Imagem do Brasil no exterior será prejudicada com Bolsonaro, diz FHC

‘[Ele] levará o Brasil para uma posição como se fosse os Estados Unidos, mas sem ser os Estados Unidos’
 
Foto: Valter Campanato/Agência Brasil/Agência Brasil
 
Jornal GGN – Em declarações feitas à Folha de S.Paulo, o ex-presidente Fernando Henrique Cardoso (PSDB) ponderou que o futuro governo de Jair Bolsonaro (PSL) trará prejuízos ao Brasil no exterior.
 
O militar da reserva fez manifestações recentes dizendo que a “China quer comprar o Brasil”, o interesse de deixar o Mercosul e ainda, de fechar a embaixada do Brasil em Cuba. 
 
“Será um impacto, no meu modo de ver, negativo. Ele disse que o Mercosul não é prioridade, o que abala a relação do Brasil com parceiros do Sul. Foi dito que, eventualmente, o Brasil poderia cortar relações com certos países”, destacou FHC completando que, caso cumpra o que tem dito, Bolsonaro levará “o Brasil para uma posição como se fosse os Estados Unidos, mas sem ser os Estados Unidos”.
 
“Nós não temos esta possibilidade. A China é nosso maior parceiro comercial e, se o Brasil tomar certas medidas, eles vão reagir”, pontuou. 
 
Em entrevista à Agência Brasil, o ex-embaixador Rubens Ricupero analisou com preocupação o fechamento da embaixada brasileira em Cuba.
 
 “É uma volta ao espírito da Guerra Fria que acabou há mais de 30 anos. A Guerra Fria terminou com a queda do Muro de Berlim e o fim do comunismo. Naquela época é que havia esse tipo de atitude. A política externa brasileira sempre teve como princípio a universalidade nas relações. Nós procuramos ter relações com todos os países, qualquer que seja a orientação de cada um.
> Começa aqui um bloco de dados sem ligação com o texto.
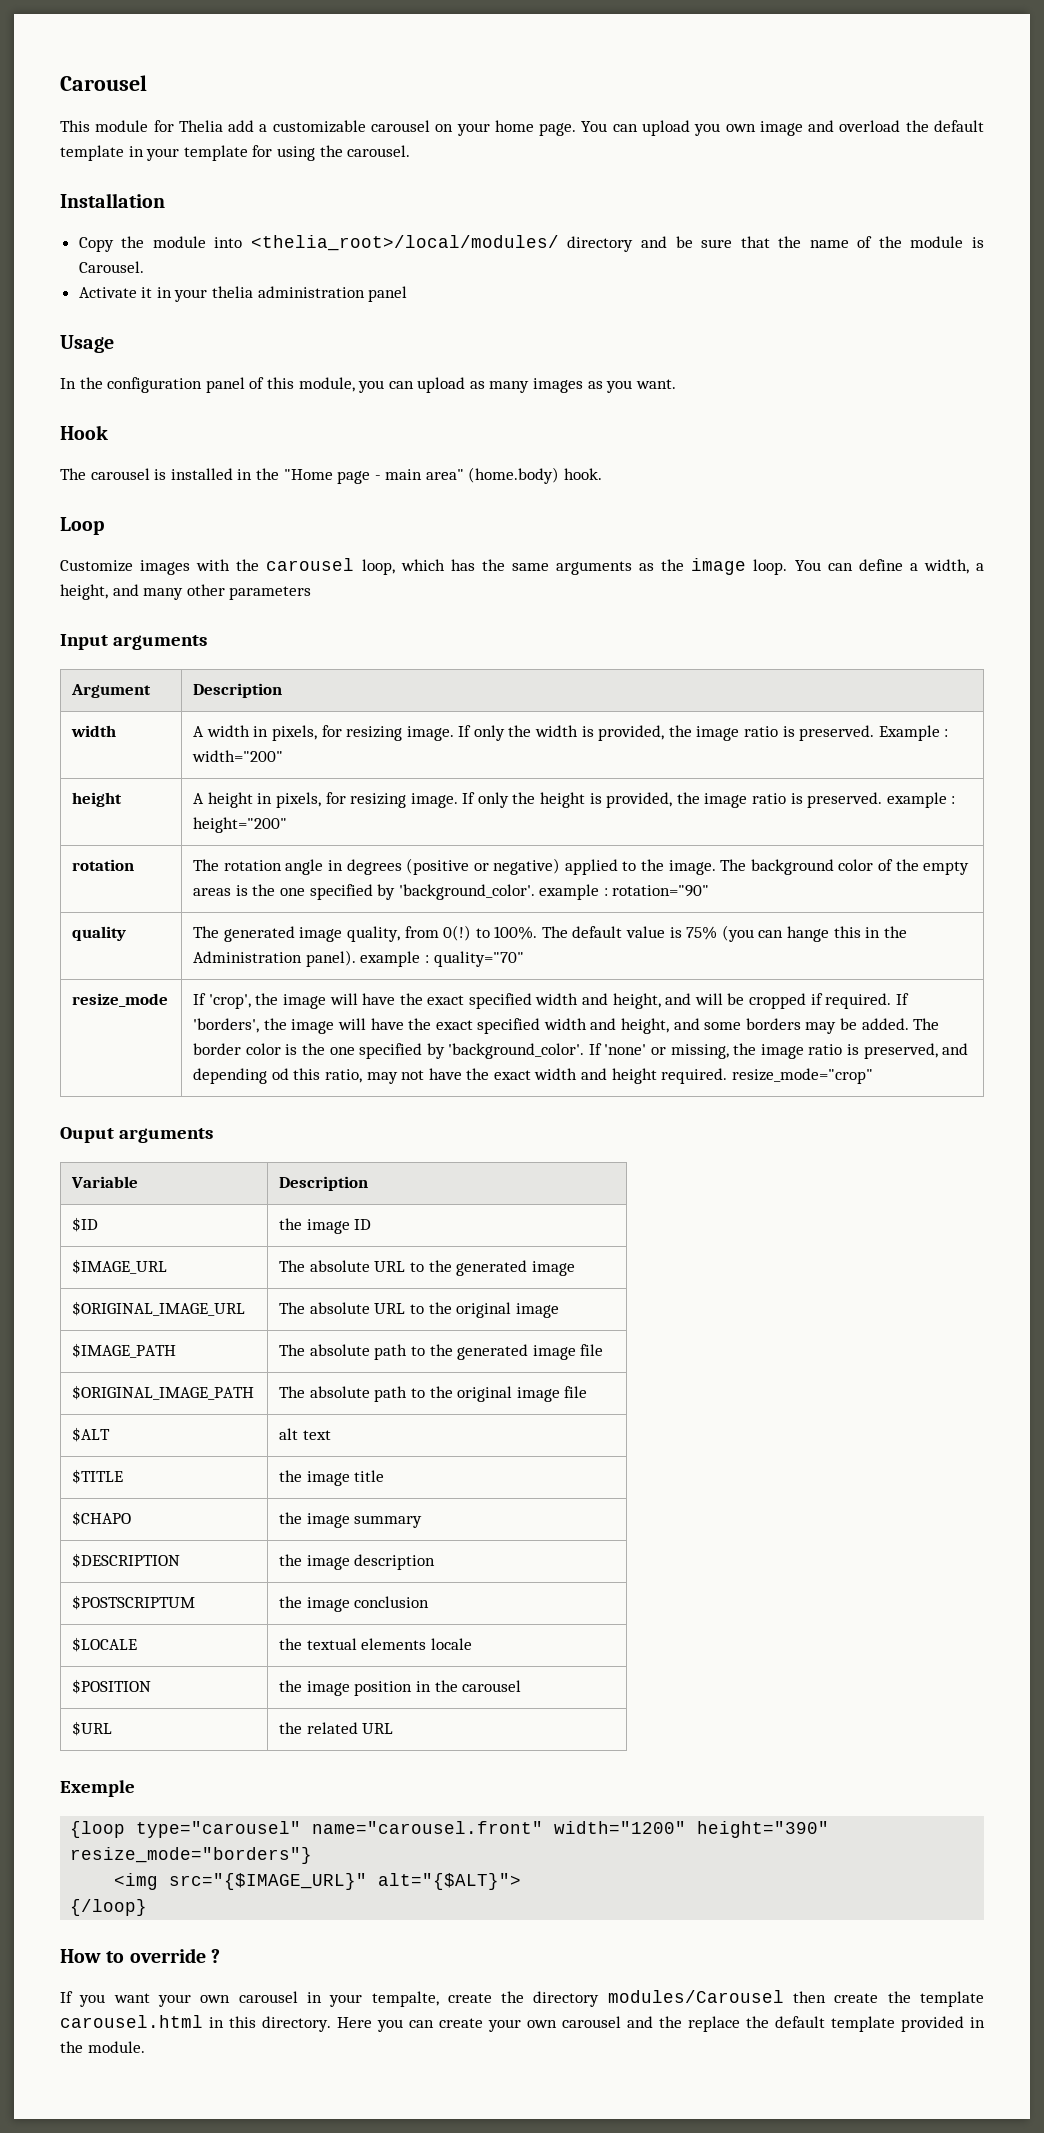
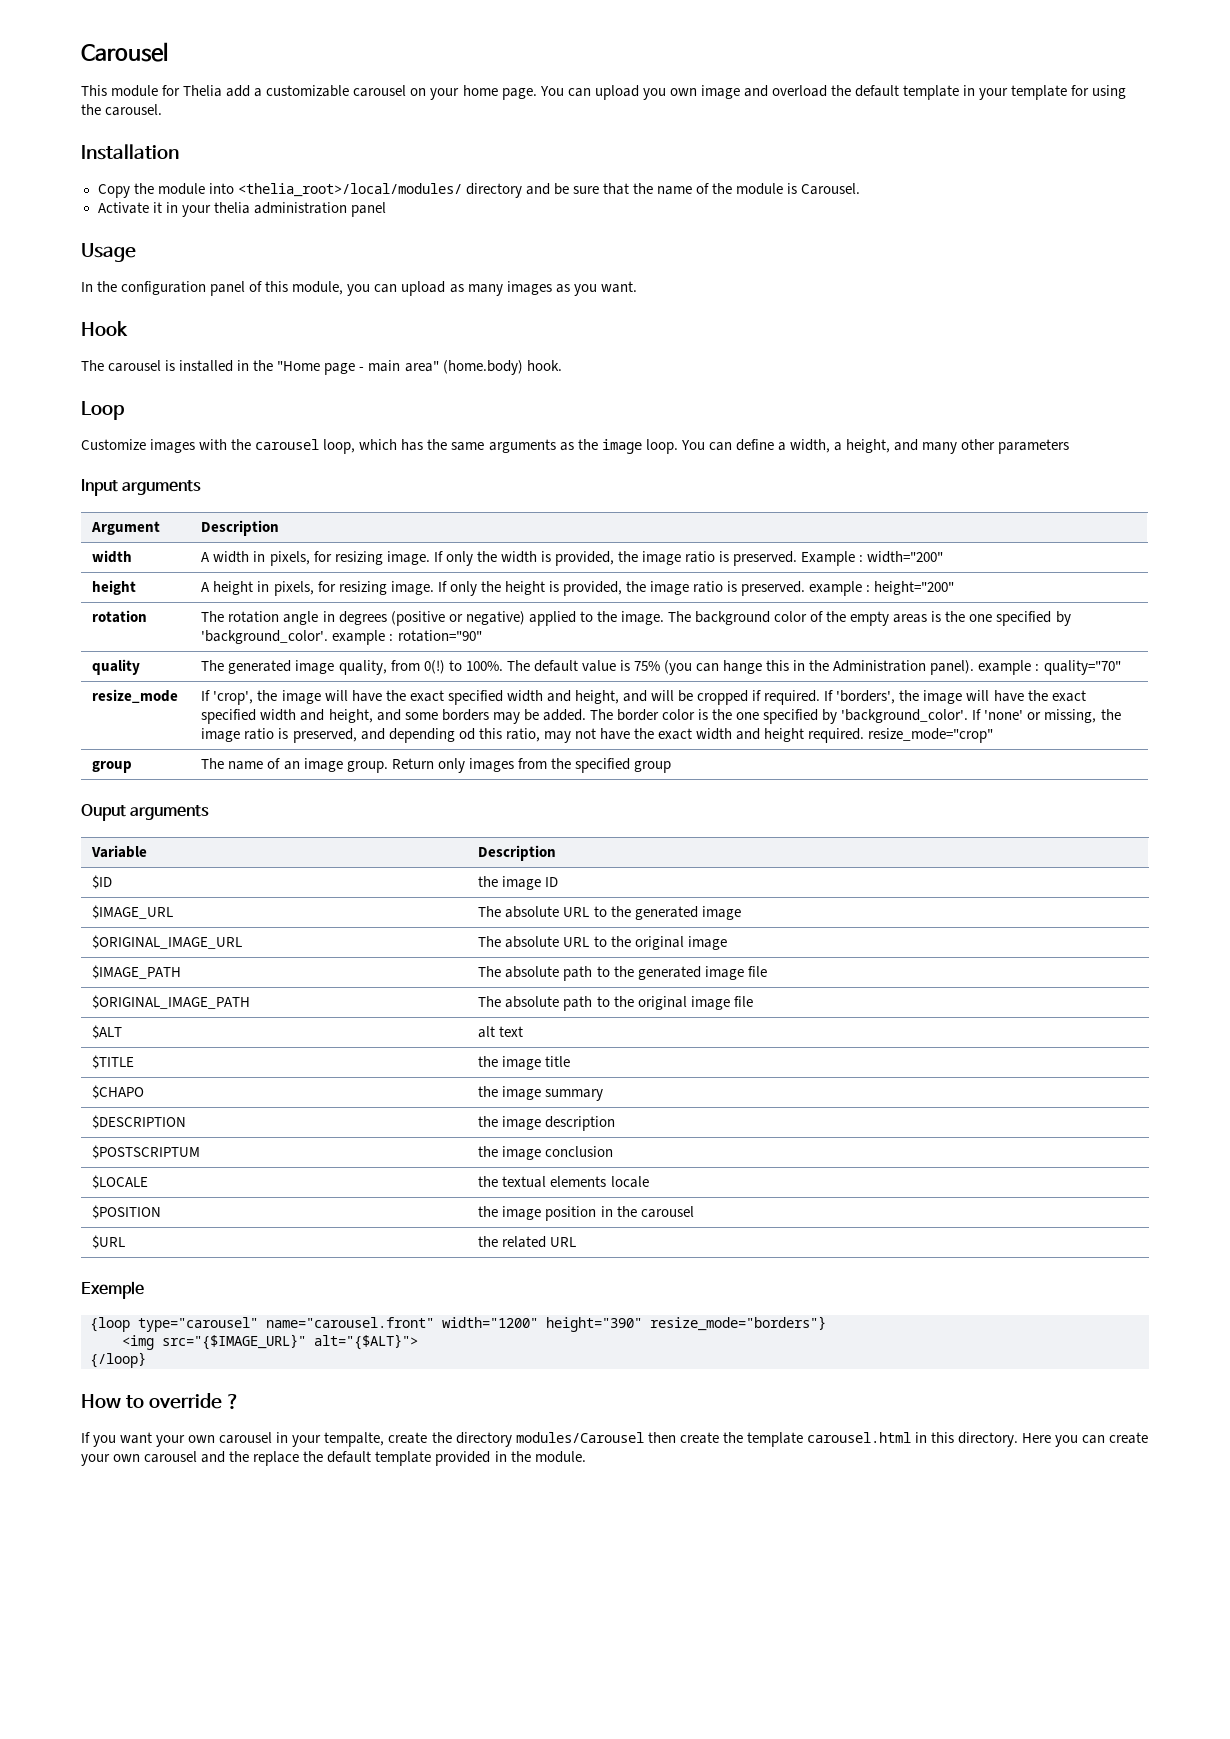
(873, 1076) none -> [92,761,133,773] [201,758,671,773] // group | The name of an image group. Return only images from the specified group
É um imperativo da convivência entre as nações”
 
O diplomata completou que o Brasil tem interesses comerciais com o país caribenho. Cuba tem uma dívida para com o Brasil, então a gente precisa colocar as relações do Brasil com Cuba e com todos os outros países dentro de um interesse maior do Brasil. Pegando o caso de Cuba, nós temos interesse em receber o dinheiro que o Brasil emprestou”, explicou.
 
Sérgio Amaral, embaixador brasileiro em Washington é outro diplomata preocupado com as declarações de Bolsonaro, especialmente, sobre a China. 
 
“A China tem muitos investimentos no Brasil e tornou-se o parceiro comercial mais importante. Mas a diferença na relação entre China e Brasil em comparação com a que a China tem com outros países é, que sempre que dizemos algo, eles aceitam. Isso depende de nós e nós temos de decidir que tipo de política queremos ter com a China. Não tem razão para não continuarmos mantendo isso”, afirmou também à Agência Brasil.